A few historians believe that J.P. Morgan published rumors that the Knickerbocker Trust Company (in the ten years up to 1907, trust companies had increased three and a half times, to $1.4bn, compared with state banks, which had doubled to $1.8bn. The Knickerbocker Trust was the third largest Trust in New York with $65mn in deposits and 18,000 depositors - Robert F Bruner and Sean D Carr, The panic of 1907) was insolvent, the widely spread rumors were followed by the *National Bank of Commerce announcing it would stop accepting checks for the Trust Company which triggered a run of depositors demanding their funds back – thus precipitating the Panic of 1907.
* The National Bank of Commerce was the principal correspondent bank for bank clearings in the area southwest of Chicago and St. Louis. Because of this role, Commerce was at one point among the 20 largest banks in the United States, as measured by assets. Wikipedia
The Knickerbocker’s collapse caused banks and trust companies to hoard their funds. No loans were made, stocks slumped to their lowest level since December 1900 (the stock market fell 50%) and the crisis spread to the Trust Company of America.
In the Wednesday, October 23, edition of the New York Times was a headline describing the Trust Company of America, the second largest trust company in New York City, as the current "sore point" in the panic. JP Morgan summoned the Secretary of the US Treasury, George B Cortelyou, to New York. On being assured that the Trust Company of America was solvent with Federal backing, JP Morgan gathered together the presidents of all the key banks and organized an immediate $3 million loan to Trust Company.
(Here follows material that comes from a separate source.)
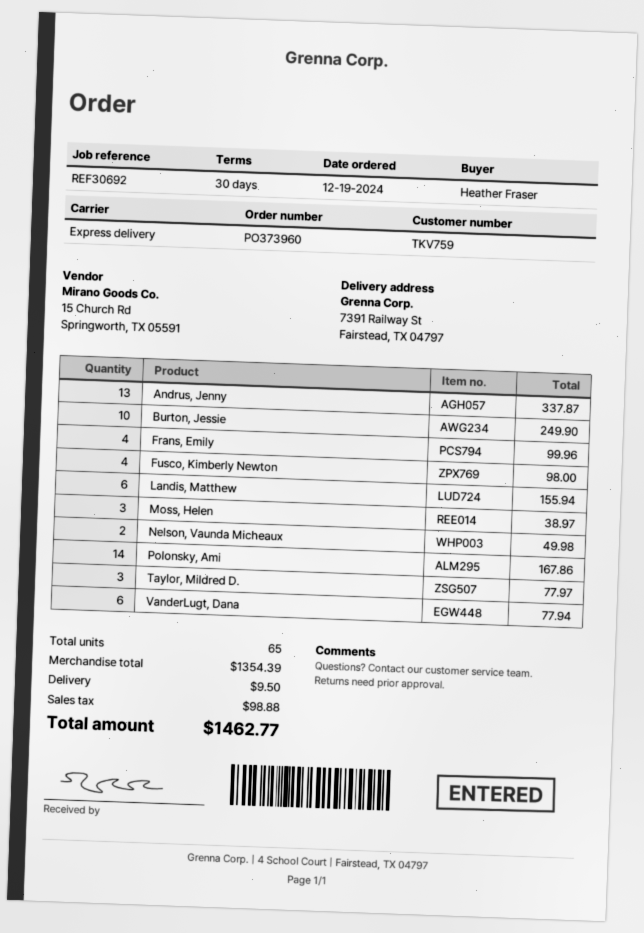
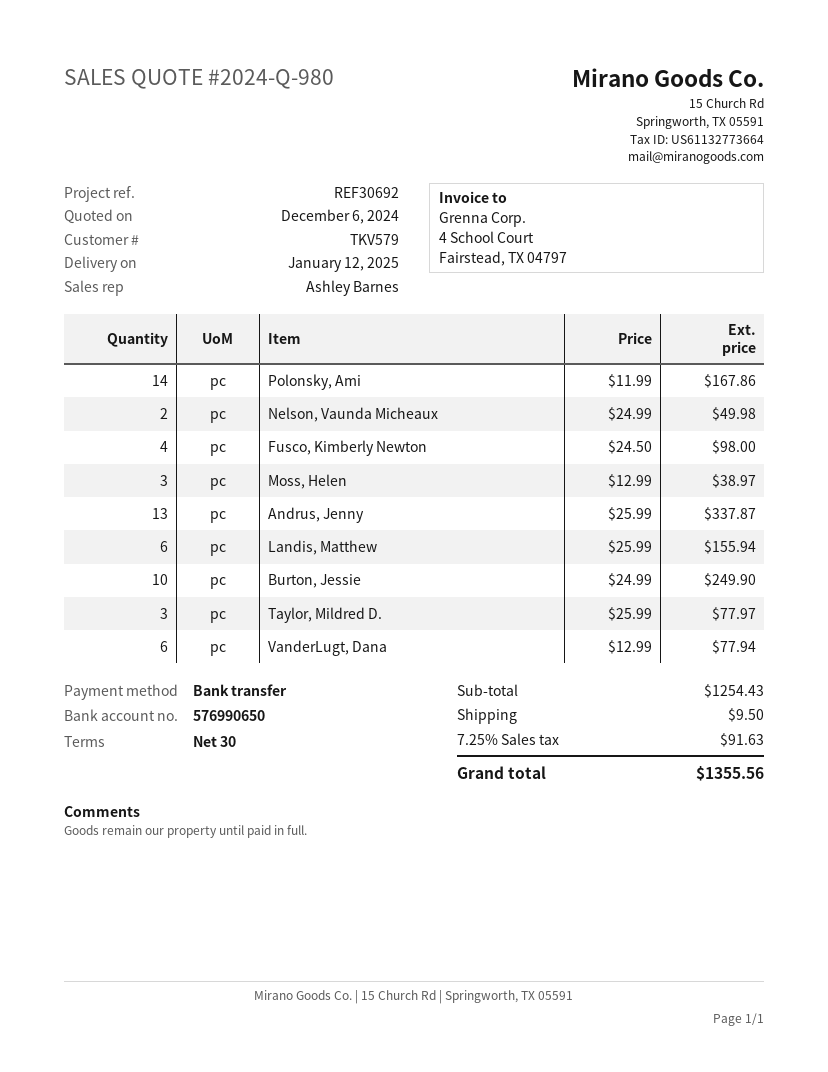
customer number: TKV759 -> TKV579
Frans, Emily: 4 for 99.96 -> none
subtotal: 1354.39 -> 1254.43
tax: 98.88 -> 91.63
total: 1462.77 -> 1355.56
J Pierpont Morgan had made his reputation and that of his bank. At this time Morgan started to slowly disengage from the day to day activities of his firm preferring to concentrate on his passion for touring Europe, collecting art and literature and sitting on the boards of charitable organizations.
"All this trouble could be averted if we appointed a committee of six or seven public-spirited men like J.P. Morgan to handle the affairs of our country." Woodrow Wilson talking about The Troubles of 1907
The Panic of 1907 led to the passage of the Aldrich–Vreeland Act in 1908, this act established the National Monetary Commission - sponsored and headed by Senator Aldrich.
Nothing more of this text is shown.